The different levels of coding with AI — and how to find yours

In 2025, Andrej Karpathy put a name to something many of us were already doing: Vibe Coding. Instead of writing code line by line, one describes the intent to the AI in natural language, accepts what it generates, and keeps moving. Collins named it Word of the Year 2025. The world applauded.

Like in football there are local leagues, national leagues, and top-flight divisions — each with its own level of demand — AI development also has stages. Using AI to complete a single line is not the same as directing it to build a full feature from a specification. Where you start matters, and so does the journey.

The stages

Not everyone uses AI the same way. There is a clear progression, from the most basic assistance to full autonomy:

Level 0 — Autocomplete with flavor: The AI suggests the next line as you type. GitHub Copilot at its simplest. You still write 100% of the architecture and logic.

Level 1 — Code intern: The AI handles discrete, small tasks: writing a function, refactoring a module, generating a test. You review every line before accepting.

Level 2 — Junior with judgment: The AI can now make changes across multiple files and understands dependencies between modules. You still read everything, but spend more time reviewing than writing.

Level 3 — You as the manager: You direct at the feature or pull request level. You tell it what to build, not how. You review the behavior and high-level logic, not the code line by line.

Level 4 — You as the product manager: You write detailed specifications and let the AI build the entire feature. Validation is done through testing and behavior, not manual code review.

Beyond level 4, there is what some call the autonomous factory — systems where AI generates, tests, and deploys without human intervention. This article does not go there, but that is where the field is heading.

Why levels 1 through 4 are the sweet spot

There is a temptation to jump to the extreme — or to reckless Vibe Coding — because it sounds efficient. But production software has too many nuances that only human context can catch: business logic, security, UX decisions that are not in any document.

The range between level 1 and level 4 is not a comfort zone — it is where the highest volume of quality software is being built today. The progression is real and cumulative:

Level 1: You gain speed on specific tasks without risking the whole.
Level 2: The AI starts understanding your codebase, not just isolated snippets.
Level 3: You delegate full features. You shift from writing to directing.
Level 4: You define the what precisely. The AI builds the how. Review is functional, not line by line.

A real-world example (Level 3 — Architecture Decision):

You provide context: "We have a monolith struggling under video processing load. I want to evaluate splitting it out as a microservice."
The AI proposes options: A quick comparison of pros and cons: message queues (RabbitMQ/SQS), serverless functions, or a separate Golang service.
You decide: "Let's go with SQS to avoid overcomplicating the current infrastructure."
The AI implements: Generates the boilerplate for the queue, processing workers, and Terraform scripts.
You review: Verifies that AWS role permissions make sense and adjusts error handling before testing in the dev environment.

Constant ping-pong. Not too loose, not too rigid.

Feeding the Tool: Documentation and "Skills"

The horse and blinders analogy

For moving between levels successfully, the AI needs real context about your project — and that context does not come on its own. Models have a training cutoff date: it is not that their knowledge expires, it is that new things appeared afterward and the model never saw them. If you are using recent tools (like TanStack Start RC or Expo SDK 55), it is your responsibility to bring it up to speed.

Read the documentation

Before asking an agent (Claude, GPT-5.2, whichever you use) to solve a problem with a recent library, point it to the Release Notes or updated documentation. An informed AI does not hallucinate — it follows the standard you just injected. It is the equivalent of telling a junior: "Read this 2026 guide before touching anything here."

Permanent context with "Skills"

Modern agentic IDEs (Cursor, Windsurf) support the concept of Skills: .md files where you define the rules of the game for your repository.
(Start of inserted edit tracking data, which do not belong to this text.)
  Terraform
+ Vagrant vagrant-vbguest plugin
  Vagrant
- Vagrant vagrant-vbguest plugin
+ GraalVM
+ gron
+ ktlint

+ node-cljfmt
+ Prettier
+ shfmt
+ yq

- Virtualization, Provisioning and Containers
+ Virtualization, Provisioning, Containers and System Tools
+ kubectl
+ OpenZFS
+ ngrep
When you integrate a Major Release or a highly opinionated pattern, spend 15 minutes writing a Skill.

The next time the agent touches the code, it will read that Skill, immediately detect the context, and write code aligned to the standard you set — not the one from a few years ago.

Tips for moving up a level

Start by asking it for unit tests or documentation before delegating critical tasks. That is pure level 1.
Don't let go of the wheel just yet: Always review what it generates. Human judgment is what defines the level.
Refine the responses: The first suggestion is rarely perfect — that is also part of the work.
Scale gradually: When you feel comfortable reviewing full features, you are ready for level 3. When you can specify with precision, level 4.

In summary

Working with AI is not black or white. There is a spectrum, and each level gives you a different degree of control. The key is consciously choosing where to operate based on what the project needs.
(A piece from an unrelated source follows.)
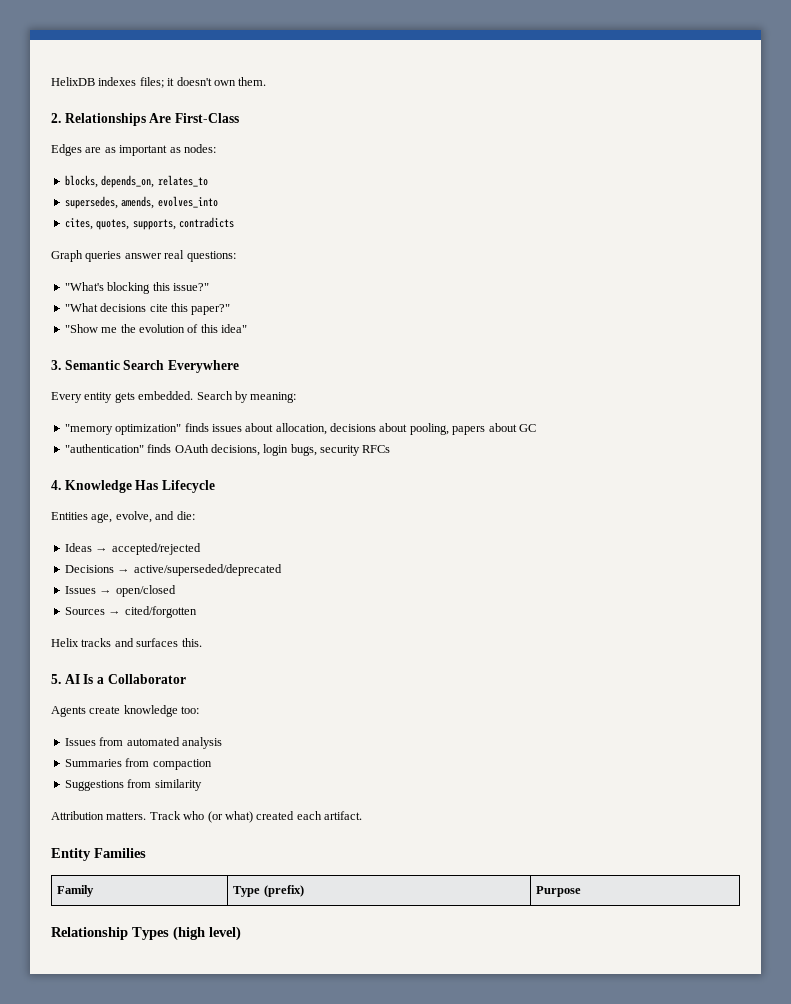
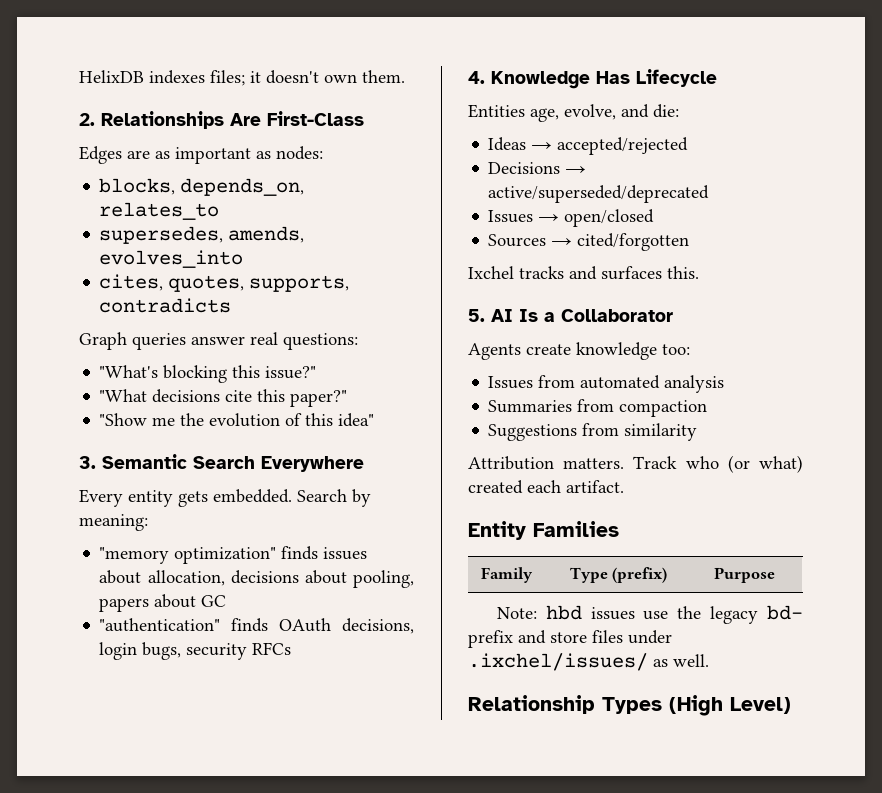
- Helix tracks and surfaces this.
+ Ixchel tracks and surfaces this.
+ Note: hbd issues use the legacy bd- prefix and store files under .ixchel/issues/ as well.
- Relationship Types (high level)
+ Relationship Types (High Level)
Levels 1 through 4 are not the easy path — they are the smart path.

Full autonomy vs with a copilot

That said: there are teams already operating in the autonomous factory. But just like there are those who free solo a cliff face and those who climb with ropes and gear — both are valid climbers — reaching that level without setting everything on fire requires skills and context most people are still building.

This article was written and reviewed with AI assistance, and the illustrations were generated with AI — which is itself a demonstration of the workflow it describes.